Review : I fell in love with the cover as soon as I saw it and the summary finally convinced me. Admittedly, with the chance to discover another world, the mention of the fairies and a period I always love to read about, I had high expectations for the story. I’m pretty sad at the end of the novel to say that the volume was not for me.
I really wanted to get into the story as soon as I started it and to love the characters, but it did not happen and even the contrary. I do not like to DNF a book even if I was tempted to do that more than once. I hoped that at a certain point I would be swept away by it all and forget my problems but then again it did not happen. Yet the book is almost 500 pages, which is quite huge. But I’ll tell you a little more about the problems I had afterwards.
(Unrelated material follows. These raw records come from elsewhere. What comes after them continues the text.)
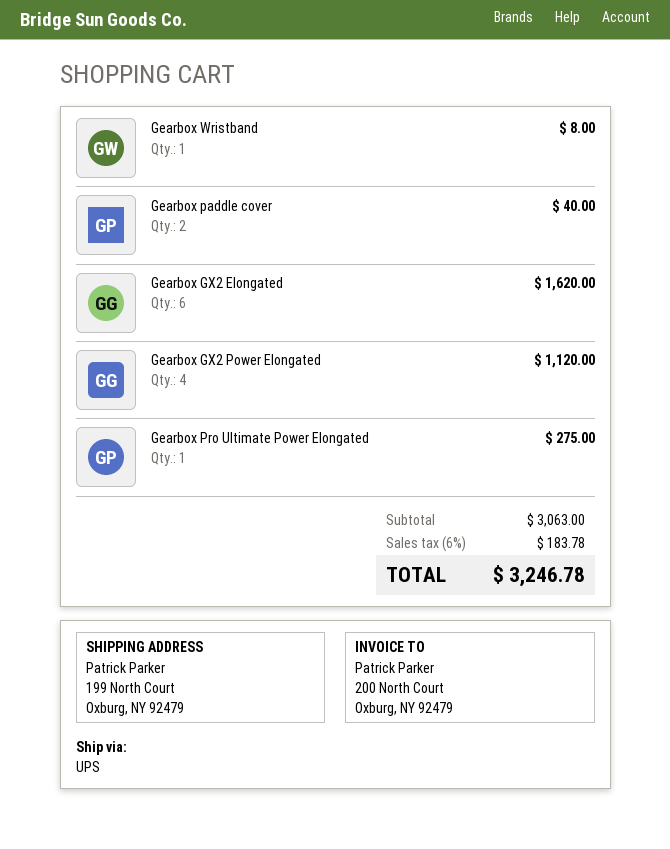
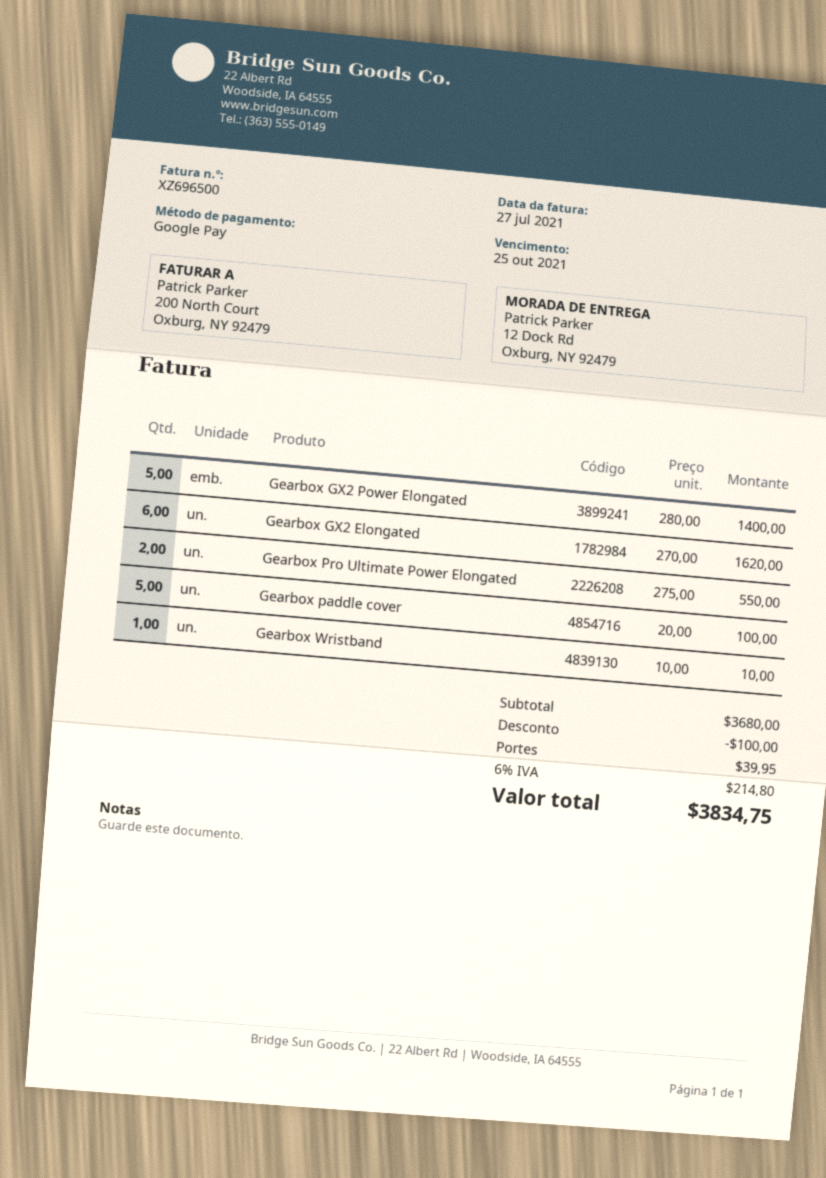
ship to: 199 North Court, Oxburg, NY 92479 -> 12 Dock Rd, Oxburg, NY 92479
Gearbox Wristband: 1 for 8.00 -> 1 for 10.00
Gearbox paddle cover: 2 for 40.00 -> 5 for 100.00
Gearbox GX2 Power Elongated: 4 for 1120.00 -> 5 for 1400.00
Gearbox Pro Ultimate Power Elongated: 1 for 275.00 -> 2 for 550.00
subtotal: 3063.00 -> 3680.00
discount: none -> 100.00
shipping: none -> 39.95
tax: 6% = 183.78 -> 6% = 214.80
total: 3246.78 -> 3834.75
I have to say that I do not know anything about The Nutcracker and I still don’t know about it, so I could not really make comparisons with that.
I would first like to tell you a little more about the world. I think Claire Legrand has managed to create something beautiful and really intriguing. Indeed, here we have our world existing in parallel with a more fantastical one where fairies, dragons and other creatures coexist somehow and where magic is everywhere. It was fascinating to see it all, to see how the author would link everything and it was very well done. The different characters and capacities were interesting to watch and I was curious to see how it would unfold.
Now turn to the things that annoyed me … oh yes because the story is really really weird. I did not expect that at all. I confess I did not expect so many sexual connotations for a YA book … Because the history suggests pedophiles, rape, relationships between women (I’m really not against that, but the way it was done was weird, mainly when one hits the other), ambiguous relations and even one with a statue and all is done with the same person. Everything seems to start on this aspect with our heroine and I admit that it bothered me because I only see that in the end. I was not really able to hold on to her character or even to the others, and while I was curious to see how it would end, I think everything has really blocked me. Long time I did not have such a problem with a book but I think this book really was not for me.